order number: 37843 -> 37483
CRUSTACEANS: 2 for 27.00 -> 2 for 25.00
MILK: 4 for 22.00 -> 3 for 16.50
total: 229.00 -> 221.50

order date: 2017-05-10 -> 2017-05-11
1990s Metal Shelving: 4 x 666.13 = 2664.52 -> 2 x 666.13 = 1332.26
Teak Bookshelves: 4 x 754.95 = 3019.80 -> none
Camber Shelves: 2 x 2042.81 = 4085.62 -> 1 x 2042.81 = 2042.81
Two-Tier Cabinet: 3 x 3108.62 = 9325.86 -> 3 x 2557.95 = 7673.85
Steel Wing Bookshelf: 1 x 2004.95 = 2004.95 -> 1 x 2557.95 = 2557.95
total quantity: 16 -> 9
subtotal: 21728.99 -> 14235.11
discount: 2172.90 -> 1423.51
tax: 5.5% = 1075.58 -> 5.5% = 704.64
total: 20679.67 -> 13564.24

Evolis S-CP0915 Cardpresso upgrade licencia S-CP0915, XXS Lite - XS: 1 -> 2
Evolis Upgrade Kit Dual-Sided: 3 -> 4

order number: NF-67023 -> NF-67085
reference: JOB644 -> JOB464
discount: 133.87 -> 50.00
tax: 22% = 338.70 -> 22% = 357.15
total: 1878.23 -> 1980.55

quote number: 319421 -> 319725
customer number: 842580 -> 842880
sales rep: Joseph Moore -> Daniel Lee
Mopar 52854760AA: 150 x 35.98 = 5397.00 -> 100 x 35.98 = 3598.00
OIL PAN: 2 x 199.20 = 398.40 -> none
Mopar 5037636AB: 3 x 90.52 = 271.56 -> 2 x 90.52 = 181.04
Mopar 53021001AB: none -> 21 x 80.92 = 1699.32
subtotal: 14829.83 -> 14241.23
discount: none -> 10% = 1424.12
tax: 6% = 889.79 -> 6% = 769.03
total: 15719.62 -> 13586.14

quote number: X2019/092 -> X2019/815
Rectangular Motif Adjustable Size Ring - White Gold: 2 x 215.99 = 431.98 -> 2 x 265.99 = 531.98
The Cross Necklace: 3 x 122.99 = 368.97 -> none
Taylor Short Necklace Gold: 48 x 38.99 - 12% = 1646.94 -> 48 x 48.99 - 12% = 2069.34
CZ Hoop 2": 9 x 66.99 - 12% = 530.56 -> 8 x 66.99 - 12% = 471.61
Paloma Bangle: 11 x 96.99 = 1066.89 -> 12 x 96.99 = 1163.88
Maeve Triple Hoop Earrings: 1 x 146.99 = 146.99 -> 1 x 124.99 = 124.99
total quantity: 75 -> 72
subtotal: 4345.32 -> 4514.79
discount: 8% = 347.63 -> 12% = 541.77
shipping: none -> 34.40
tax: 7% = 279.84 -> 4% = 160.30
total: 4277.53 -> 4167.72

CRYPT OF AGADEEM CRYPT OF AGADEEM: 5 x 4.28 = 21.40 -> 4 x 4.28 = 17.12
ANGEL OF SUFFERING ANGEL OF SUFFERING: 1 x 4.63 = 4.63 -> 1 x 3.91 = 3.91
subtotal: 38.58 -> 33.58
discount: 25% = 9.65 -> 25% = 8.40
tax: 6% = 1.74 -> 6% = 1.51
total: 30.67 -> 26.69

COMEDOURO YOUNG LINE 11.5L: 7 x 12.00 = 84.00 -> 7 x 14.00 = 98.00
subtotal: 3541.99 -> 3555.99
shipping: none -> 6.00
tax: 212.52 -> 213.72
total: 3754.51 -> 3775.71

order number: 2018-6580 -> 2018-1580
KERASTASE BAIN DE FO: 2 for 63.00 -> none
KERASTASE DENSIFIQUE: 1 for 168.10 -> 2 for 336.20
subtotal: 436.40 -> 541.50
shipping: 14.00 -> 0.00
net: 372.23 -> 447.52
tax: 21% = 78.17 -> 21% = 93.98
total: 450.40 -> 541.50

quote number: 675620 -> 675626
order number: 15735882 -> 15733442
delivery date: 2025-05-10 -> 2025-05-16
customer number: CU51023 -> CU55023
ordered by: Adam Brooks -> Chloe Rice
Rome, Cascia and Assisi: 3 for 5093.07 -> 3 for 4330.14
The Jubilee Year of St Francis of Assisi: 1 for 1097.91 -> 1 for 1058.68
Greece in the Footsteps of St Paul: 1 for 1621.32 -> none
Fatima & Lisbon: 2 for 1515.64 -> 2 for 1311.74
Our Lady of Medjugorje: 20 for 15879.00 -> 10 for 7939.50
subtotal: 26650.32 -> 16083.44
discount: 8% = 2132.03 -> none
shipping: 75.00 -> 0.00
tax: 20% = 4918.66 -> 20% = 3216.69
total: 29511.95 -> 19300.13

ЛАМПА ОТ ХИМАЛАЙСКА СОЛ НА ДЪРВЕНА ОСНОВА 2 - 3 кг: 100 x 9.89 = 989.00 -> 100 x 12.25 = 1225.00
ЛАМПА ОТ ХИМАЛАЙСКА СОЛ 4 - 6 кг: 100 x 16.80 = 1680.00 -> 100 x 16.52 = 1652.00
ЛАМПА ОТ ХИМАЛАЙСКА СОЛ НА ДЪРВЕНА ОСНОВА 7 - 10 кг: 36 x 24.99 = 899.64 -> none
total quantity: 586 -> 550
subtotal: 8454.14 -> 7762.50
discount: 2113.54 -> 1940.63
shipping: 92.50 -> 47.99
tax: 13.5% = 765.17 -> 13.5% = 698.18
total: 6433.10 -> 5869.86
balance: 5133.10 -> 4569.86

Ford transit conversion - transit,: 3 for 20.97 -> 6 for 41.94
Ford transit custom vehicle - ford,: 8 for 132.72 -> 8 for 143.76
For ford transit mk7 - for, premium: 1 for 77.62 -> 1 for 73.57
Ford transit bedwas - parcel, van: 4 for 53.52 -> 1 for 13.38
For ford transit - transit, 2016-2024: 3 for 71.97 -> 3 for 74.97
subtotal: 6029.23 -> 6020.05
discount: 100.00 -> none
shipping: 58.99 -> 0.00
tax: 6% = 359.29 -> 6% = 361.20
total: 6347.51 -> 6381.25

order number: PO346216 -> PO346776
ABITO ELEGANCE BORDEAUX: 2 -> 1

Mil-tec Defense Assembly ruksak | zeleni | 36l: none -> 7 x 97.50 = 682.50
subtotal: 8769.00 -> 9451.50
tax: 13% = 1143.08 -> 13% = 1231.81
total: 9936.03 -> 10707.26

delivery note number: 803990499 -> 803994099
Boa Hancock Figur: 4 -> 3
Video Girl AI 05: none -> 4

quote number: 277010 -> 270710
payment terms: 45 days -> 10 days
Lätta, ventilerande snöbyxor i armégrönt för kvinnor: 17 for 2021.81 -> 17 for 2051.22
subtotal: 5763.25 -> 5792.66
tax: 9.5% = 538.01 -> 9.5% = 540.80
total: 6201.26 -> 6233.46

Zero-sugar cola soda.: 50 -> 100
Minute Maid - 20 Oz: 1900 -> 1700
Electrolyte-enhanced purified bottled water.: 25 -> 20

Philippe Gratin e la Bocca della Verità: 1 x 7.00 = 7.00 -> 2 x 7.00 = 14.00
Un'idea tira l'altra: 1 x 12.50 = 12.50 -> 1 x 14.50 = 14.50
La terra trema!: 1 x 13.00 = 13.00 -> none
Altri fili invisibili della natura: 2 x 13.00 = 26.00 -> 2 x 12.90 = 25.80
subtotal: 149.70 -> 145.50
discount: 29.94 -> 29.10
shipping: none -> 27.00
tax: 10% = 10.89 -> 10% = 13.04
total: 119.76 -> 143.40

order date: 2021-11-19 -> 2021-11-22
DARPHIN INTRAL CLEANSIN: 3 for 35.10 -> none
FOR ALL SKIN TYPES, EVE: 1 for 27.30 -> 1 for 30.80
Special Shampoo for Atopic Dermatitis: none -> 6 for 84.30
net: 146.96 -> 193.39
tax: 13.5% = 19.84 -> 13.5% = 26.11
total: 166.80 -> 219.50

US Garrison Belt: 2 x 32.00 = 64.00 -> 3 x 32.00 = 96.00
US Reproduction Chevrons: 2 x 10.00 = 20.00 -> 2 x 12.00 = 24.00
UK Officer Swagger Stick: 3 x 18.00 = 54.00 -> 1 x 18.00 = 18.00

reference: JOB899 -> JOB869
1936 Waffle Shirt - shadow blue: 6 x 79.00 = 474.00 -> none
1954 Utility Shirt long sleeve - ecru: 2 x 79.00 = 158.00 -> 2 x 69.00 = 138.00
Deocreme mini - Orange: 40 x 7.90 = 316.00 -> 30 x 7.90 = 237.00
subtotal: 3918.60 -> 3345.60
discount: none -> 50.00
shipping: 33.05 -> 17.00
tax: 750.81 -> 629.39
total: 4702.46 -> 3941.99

** Brief **
Whenever the string "number" shows up on a line of the listing, copy that line.

** Solution below **
order number: 37843 -> 37483
order number: NF-67023 -> NF-67085
quote number: 319421 -> 319725
customer number: 842580 -> 842880
quote number: X2019/092 -> X2019/815
order number: 2018-6580 -> 2018-1580
quote number: 675620 -> 675626
order number: 15735882 -> 15733442
customer number: CU51023 -> CU55023
order number: PO346216 -> PO346776
delivery note number: 803990499 -> 803994099
quote number: 277010 -> 270710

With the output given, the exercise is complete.